UTMB : comment oeuvrer pour l’inclusion des minorités ?
L’UTMB est une véritable institution dans le monde de l’ultra-train, attirant des traileurs de tous horizons et de tous profils. Pourtant, les hommes représentent une immense majorité des participants. Alors, comment favoriser l’inclusion des minorités ? Nicolas Lagrange, directeur des opérations du groupe UTMB, a accepté de nous répondre.
UTMB : Favoriser l’accès des femmes à l’ultra-distance
L’accès des femmes à la pratique sportive et aux compétitions est un sujet brûlant dont le groupe UTMB a décidé de s’emparer, particulièrement depuis 2023.

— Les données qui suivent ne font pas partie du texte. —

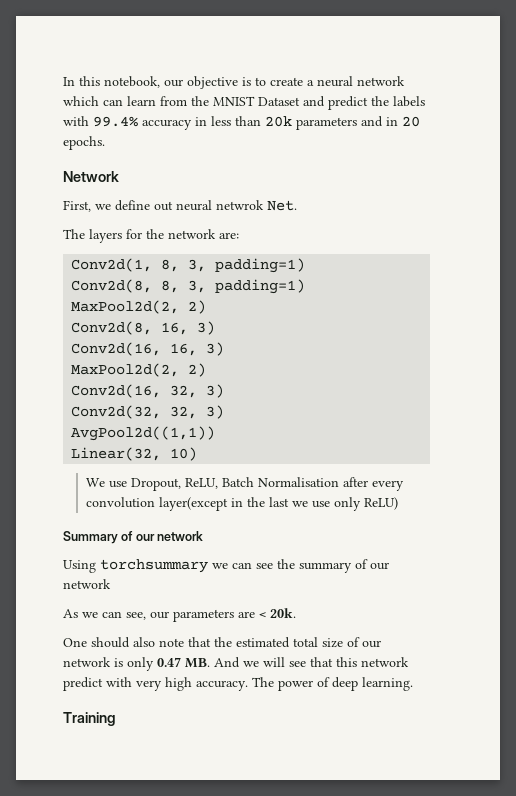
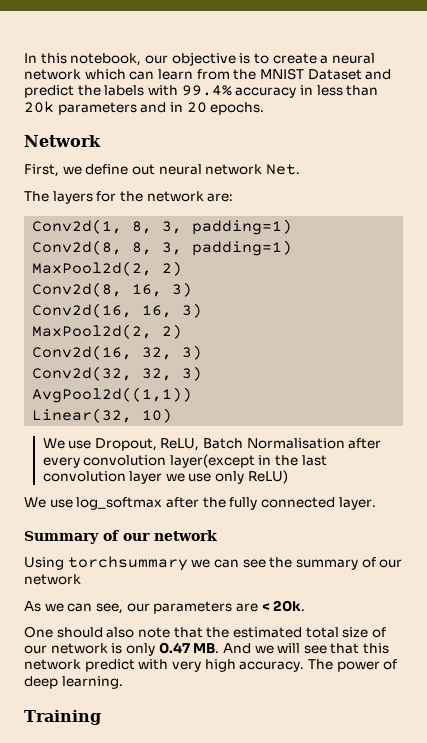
- First, we define out neural netwrok Net.
+ First, we define out neural network Net.
- We use Dropout, ReLU, Batch Normalisation after every convolution layer(except in the last we use only ReLU)
+ We use Dropout, ReLU, Batch Normalisation after every convolution layer(except in the last convolution layer we use only ReLU)
+ We use log_softmax after the fully connected layer.

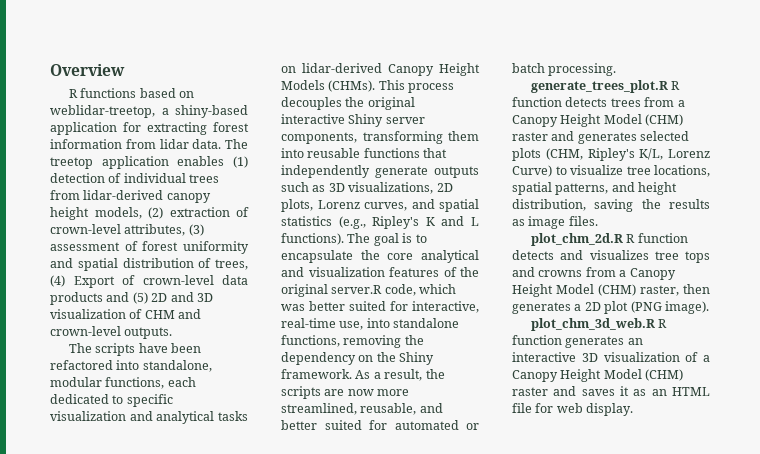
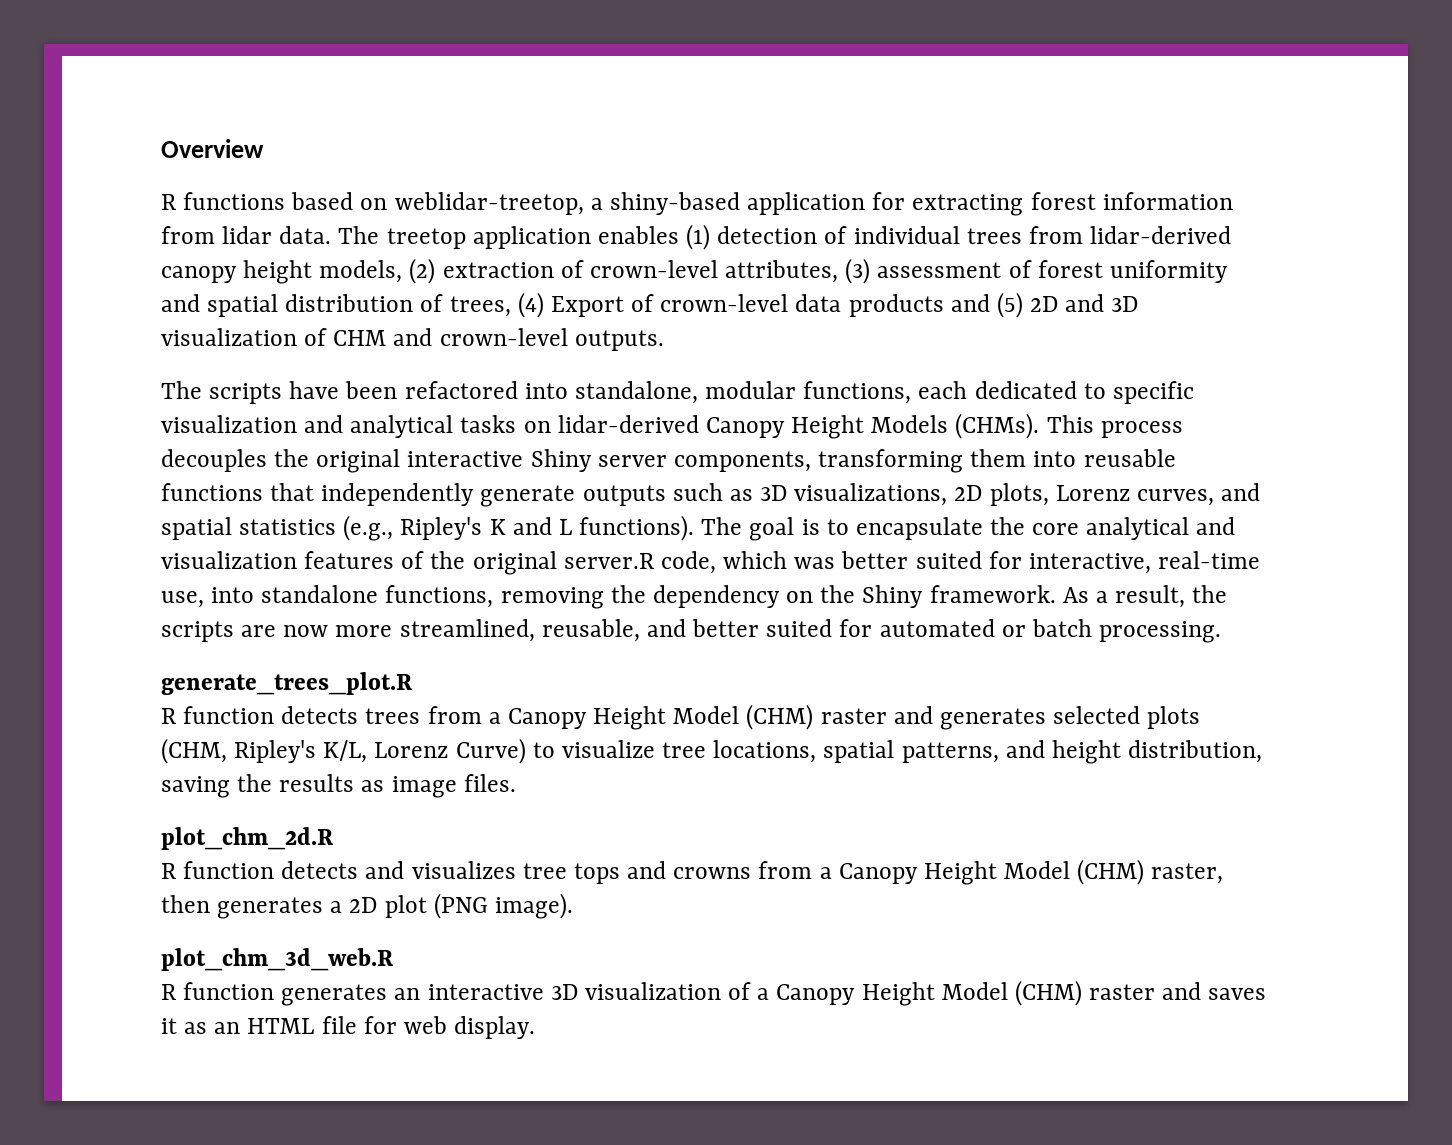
- generate_trees_plot.R R function detects trees from a Canopy Height Model (CHM) raster and generates selected plots (CHM, Ripley's K/L, Lorenz Curve) to visualize tree locations, spatial patterns, and height distribution, saving the results as image files.
+ generate_trees_plot.R
+ R function detects trees from a Canopy Height Model (CHM) raster and generates selected plots (CHM, Ripley's K/L, Lorenz Curve) to visualize tree locations, spatial patterns, and height distribution, saving the results as image files.
- plot_chm_2d.R R function detects and visualizes tree tops and crowns from a Canopy Height Model (CHM) raster, then generates a 2D plot (PNG image).
+ plot_chm_2d.R
+ R function detects and visualizes tree tops and crowns from a Canopy Height Model (CHM) raster, then generates a 2D plot (PNG image).
- plot_chm_3d_web.R R function generates an interactive 3D visualization of a Canopy Height Model (CHM) raster and saves it as an HTML file for web display.
+ plot_chm_3d_web.R
+ R function generates an interactive 3D visualization of a Canopy Height Model (CHM) raster and saves it as an HTML file for web display.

La « politique de grossesse » : favoriser l’inclusion
Cette année là a en effet été marquée par la mise en oeuvre de la « politique de grossesse », que Nicolas aimerait plutôt renommer « politique d’accueil de l’enfant ».
Cette initiative permet aux femmes et à leurs conjoints de bénéficier d’un report d’inscription ou d’un remboursement complet du dossard en cas de naissance, d’adoption ou de GPA dans les pays qui l’autorisent.
Les garanties courent durant 5 ans pour les femmes et 2 ans pour les conjoints. S’agissant des courses sans tirage au sort comme la TDS, le délai est de 2 ans.
Ce dernier peut sembler important, mais il est en réalité relativement court eut égard à la difficulté de la préparation d’un ultra-trail. Chaque femme étant différente, la durée d’arrêt du sport peut varier de façon significative. Lorsque l’on connait la rigueur et le temps nécessaires pour préparer une épreuve aussi difficile, ces 5 années paraissent finalement bien courtes. Bien sûr, c’est une initiative louable et encore jeune qui est amenée à évoluer. En 2024, une quarantaine de personnes en ont bénéficié sur l’épreuve UTMB, 112 sur l’ensemble des événements du groupe en France.
S’agissant du délai laissé aux conjoints, Nicolas nous explique :
« Environ 40% des coureurs qui ont sollicité cet aménagement sont des hommes. En fait, cela bénéficie indirectement aux femmes. »
Ce chiffre, pour le moins étonnant, est en réalité assez révélateur de la tendance évolutive de notre société.
Les femmes sont encore largement minoritaires dans le sport mais leur nombre tend à augmenter et met en évidence un désir de s’imposer dans la sphère sportive. Les hommes quant à eux sont davantage sensibilisés et désireux de s’impliquer dans la grossesse et l’éducation de leurs enfants. Le report du dossard permet donc au futur papa de réduire sa pratique sportive et son volume d’entrainement souvent très important pour préparer ce type d’épreuve.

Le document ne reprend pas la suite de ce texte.